■ **Task directions**
Identify all lines below that hold "font" and collect them.

■ **Record excerpts**
┄┄┄┄┄┄

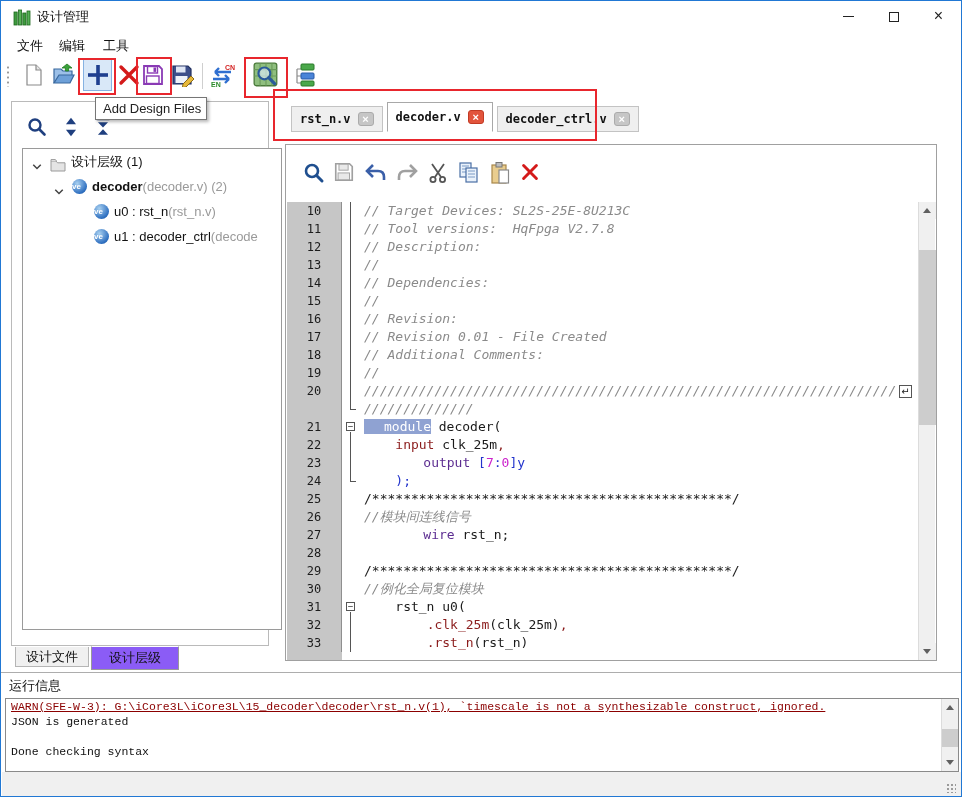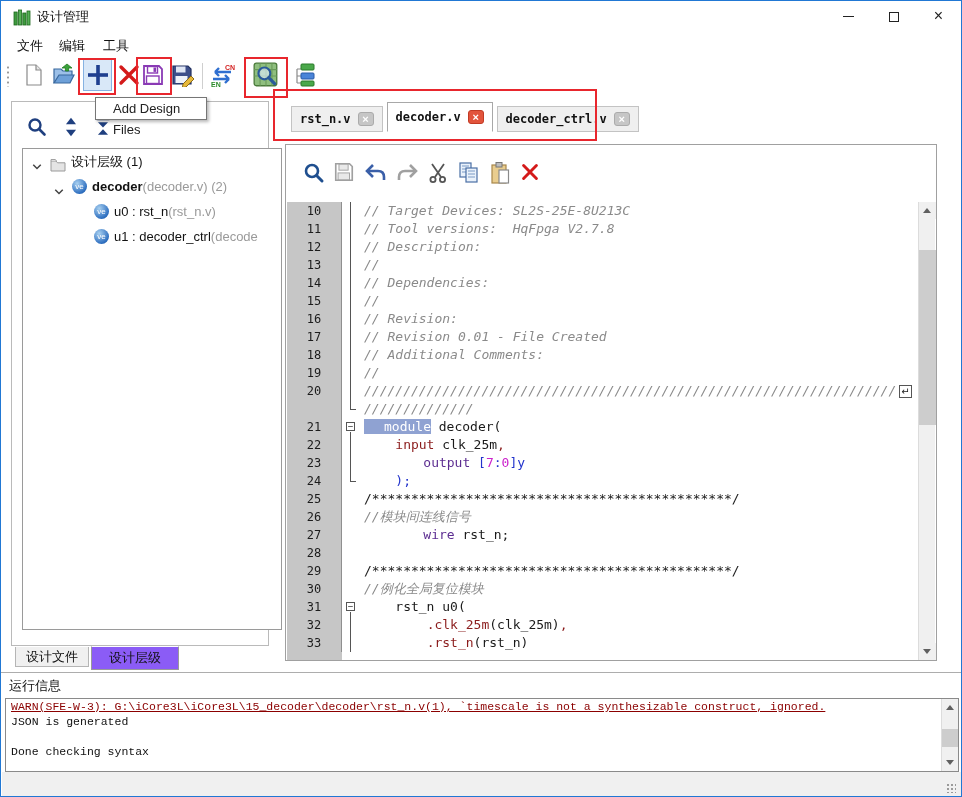--- a/index.html
+++ b/index.html
@@ -38,7 +38,7 @@
 
   
   #tooltip{position:absolute;left:94px;top:96px;width:112px;height:23px;background:#fff;border:1px solid #767676;
-    box-shadow:2px 2px 3px rgba(0,0,0,.28);font-size:13px;color:#222;line-height:21px;padding-left:17px;z-index:50;}
+    box-shadow:2px 2px 3px rgba(0,0,0,.28);font-size:13px;color:#222;line-height:21px;padding-left:7px;z-index:50;}
 
   
   #left-panel{position:absolute;left:10px;top:100px;width:258px;height:545px;background:#fff;border:1px solid #bababa;}

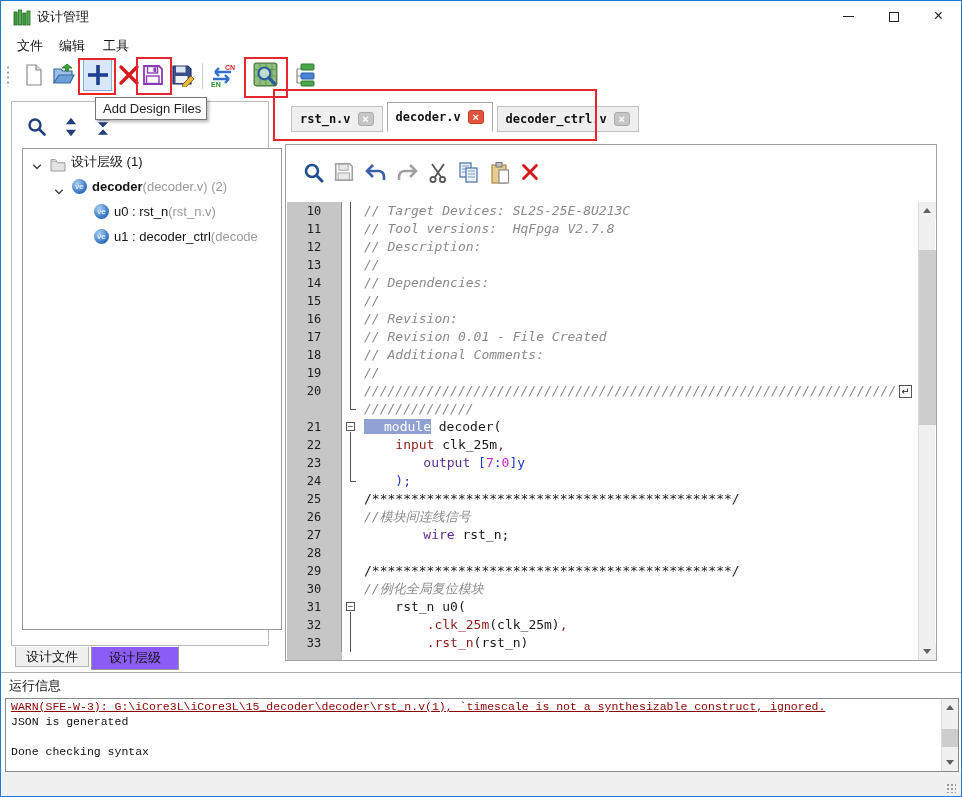--- a/index.html
+++ b/index.html
@@ -51,7 +51,7 @@
   .tree-ico{width:16px;height:14px;margin-right:5px;flex:none;}
   .ve-ico{width:15px;height:15px;border-radius:50%;margin-right:5px;flex:none;
     background:radial-gradient(circle at 35% 30%,#a8d0f0,#2e6fc0 70%,#1a4a8a);color:#fff;
-    font-size:8px;font-weight:normal;text-align:center;line-height:15px;}
+    font-size:8px;font-weight:bold;line-height:15px;}
   .muted{color:#9a9a9a;}
   .tree-bold{font-weight:bold;}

┄┄┄┄┄┄

■ **Your solution**
-    box-shadow:2px 2px 3px rgba(0,0,0,.28);font-size:13px;color:#222;line-height:21px;padding-left:17px;z-index:50;}
+    box-shadow:2px 2px 3px rgba(0,0,0,.28);font-size:13px;color:#222;line-height:21px;padding-left:7px;z-index:50;}
-    font-size:8px;font-weight:normal;text-align:center;line-height:15px;}
+    font-size:8px;font-weight:bold;line-height:15px;}
   .tree-bold{font-weight:bold;}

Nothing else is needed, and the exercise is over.